### Task to carry out
Where an entry below contains an image, skip the image and reproduce the rest exactly.

### Data records
● ● ● ●

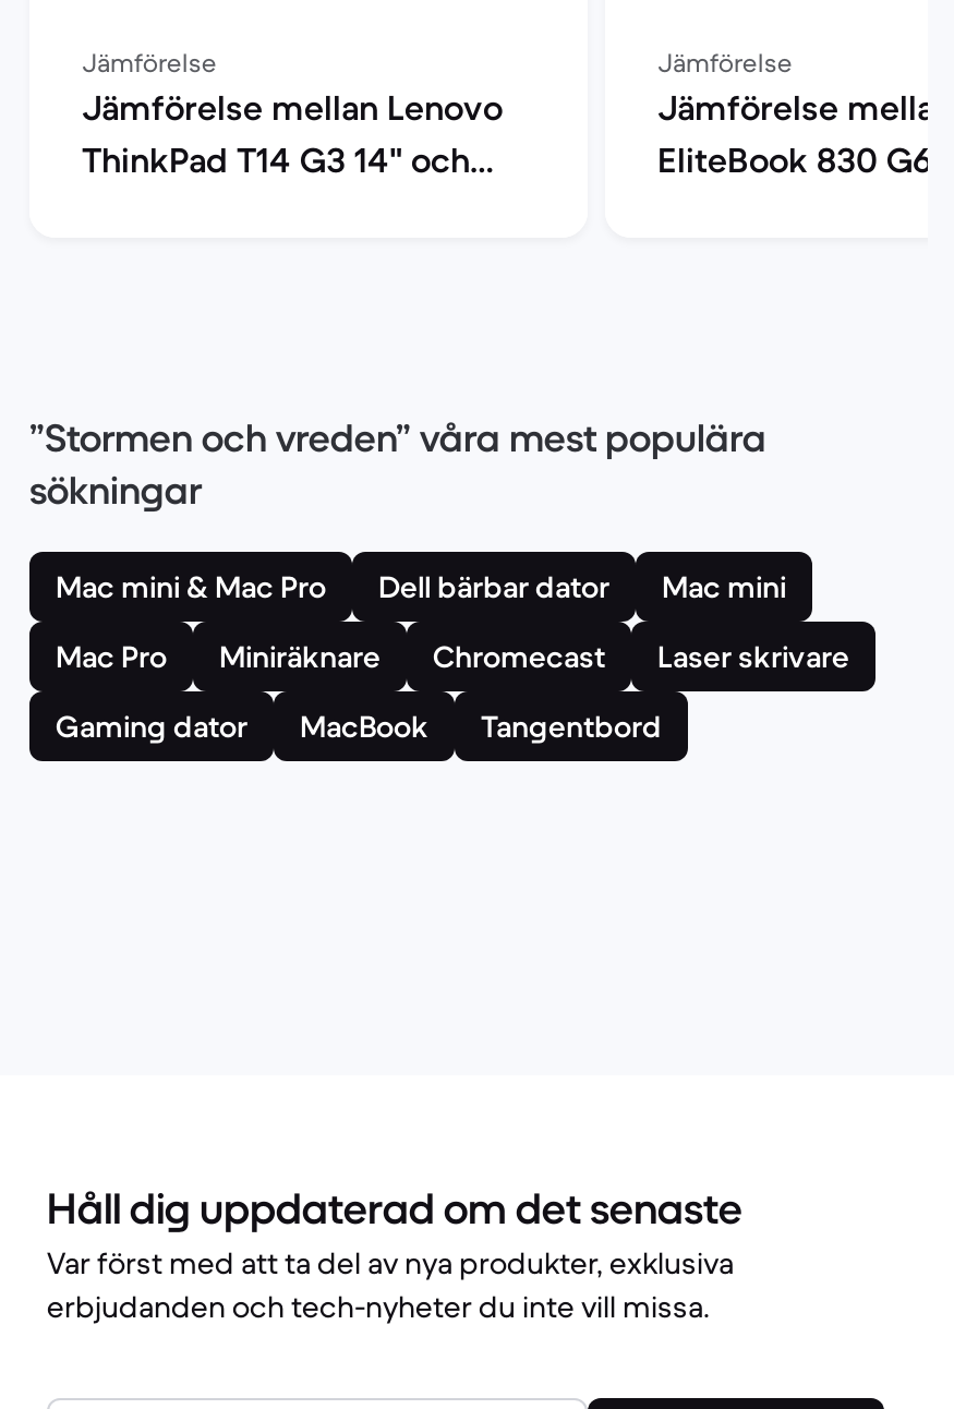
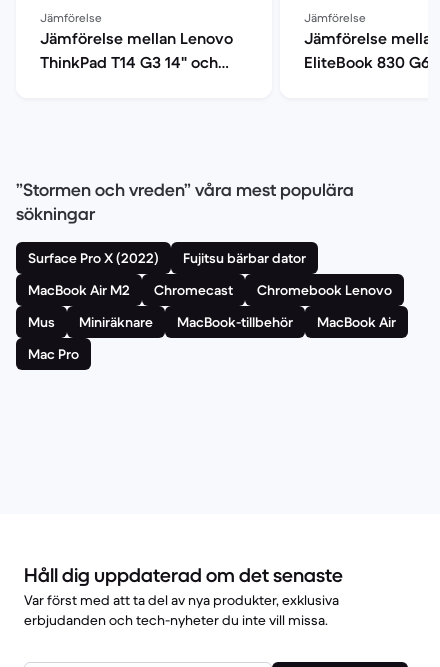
[56,567,786,606] Mac mini & Mac Pro | Dell bärbar dator | Mac mini -> [28,249,306,267] Surface Pro X (2022) | Fujitsu bärbar dator
[56,637,381,676] Mac Pro | Miniräknare -> [28,281,130,299] MacBook Air M2
[56,637,849,746] Laser skrivare | Gaming dator | MacBook | Tangentbord -> [28,281,396,363] Chromebook Lenovo | Mus | Miniräknare | MacBook-tillbehör | MacBook Air | Mac Pro

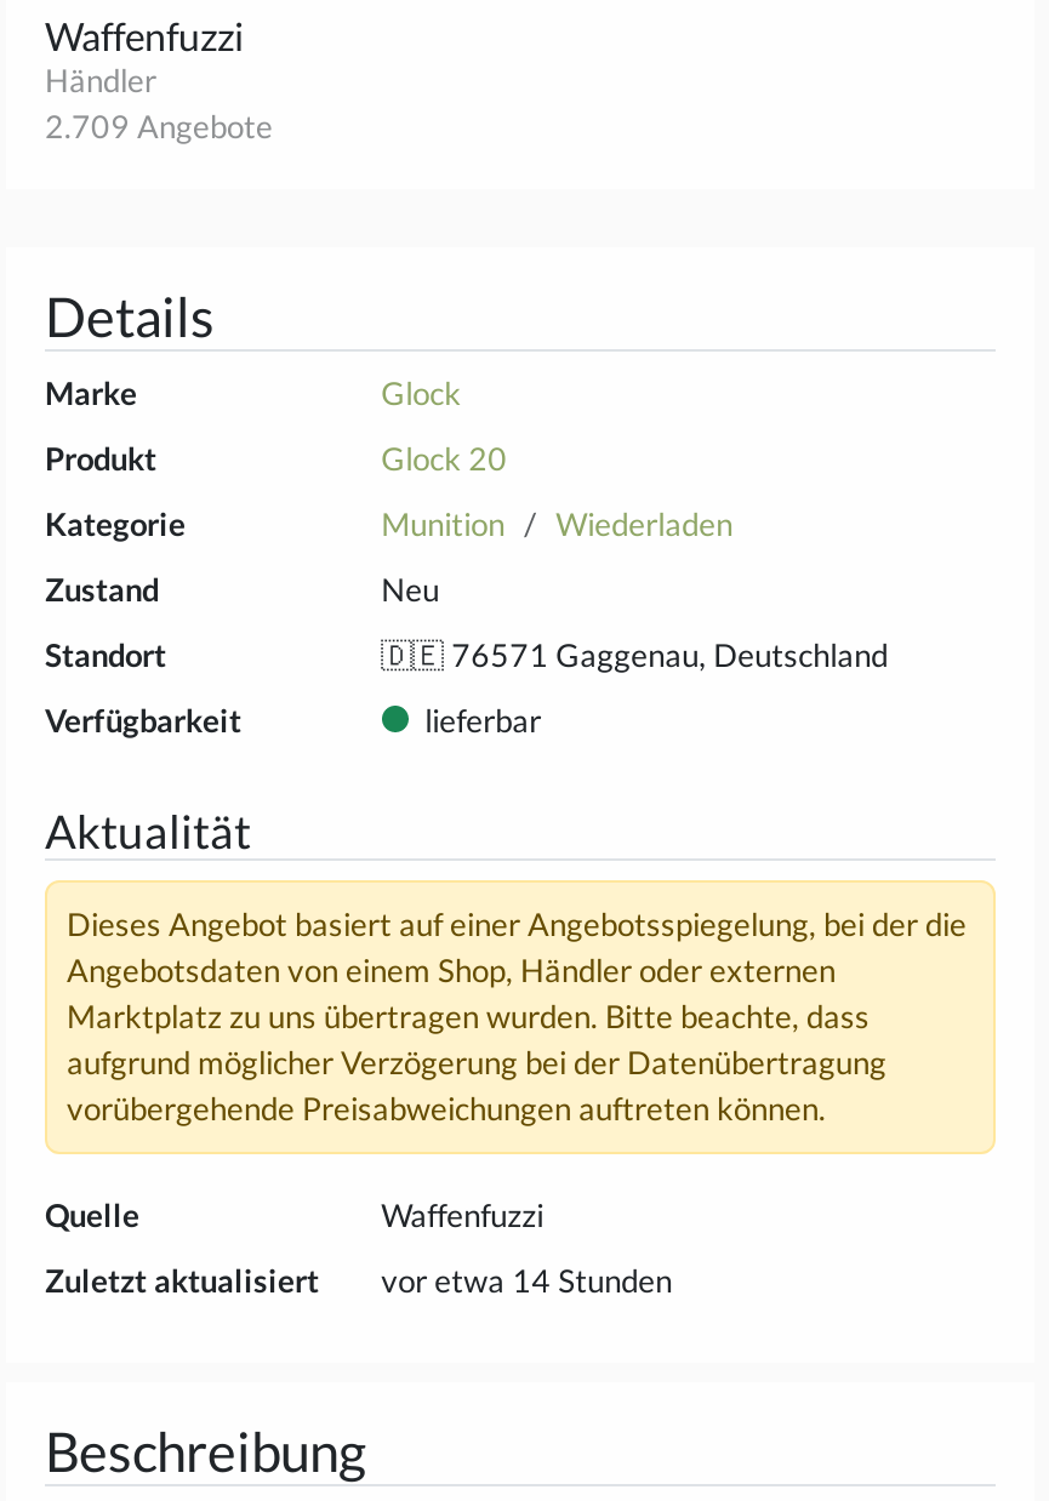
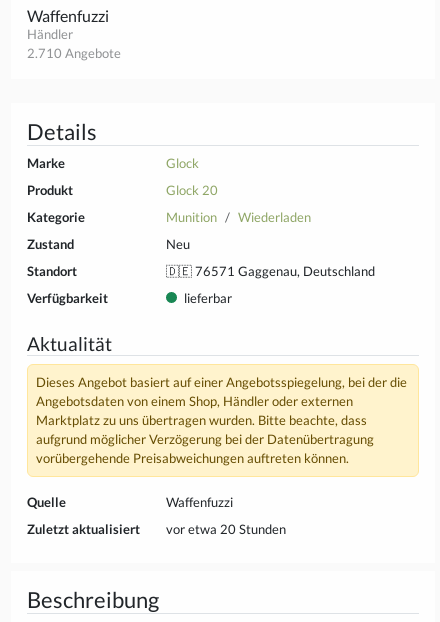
[45,107,273,145] 2.709 Angebote -> [27,45,121,61] 2.710 Angebote
[381,1261,672,1300] vor etwa 14 Stunden -> [166,521,286,537] vor etwa 20 Stunden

● ● ● ●

### Reply to the exercise
[56,567,786,606] Mac mini & Mac Pro | Dell bärbar dator | Mac mini -> [28,249,306,267] Surface Pro X (2022) | Fujitsu bärbar dator
[56,637,381,676] Mac Pro | Miniräknare -> [28,281,130,299] MacBook Air M2
[56,637,849,746] Laser skrivare | Gaming dator | MacBook | Tangentbord -> [28,281,396,363] Chromebook Lenovo | Mus | Miniräknare | MacBook-tillbehör | MacBook Air | Mac Pro

[45,107,273,145] 2.709 Angebote -> [27,45,121,61] 2.710 Angebote
[381,1261,672,1300] vor etwa 14 Stunden -> [166,521,286,537] vor etwa 20 Stunden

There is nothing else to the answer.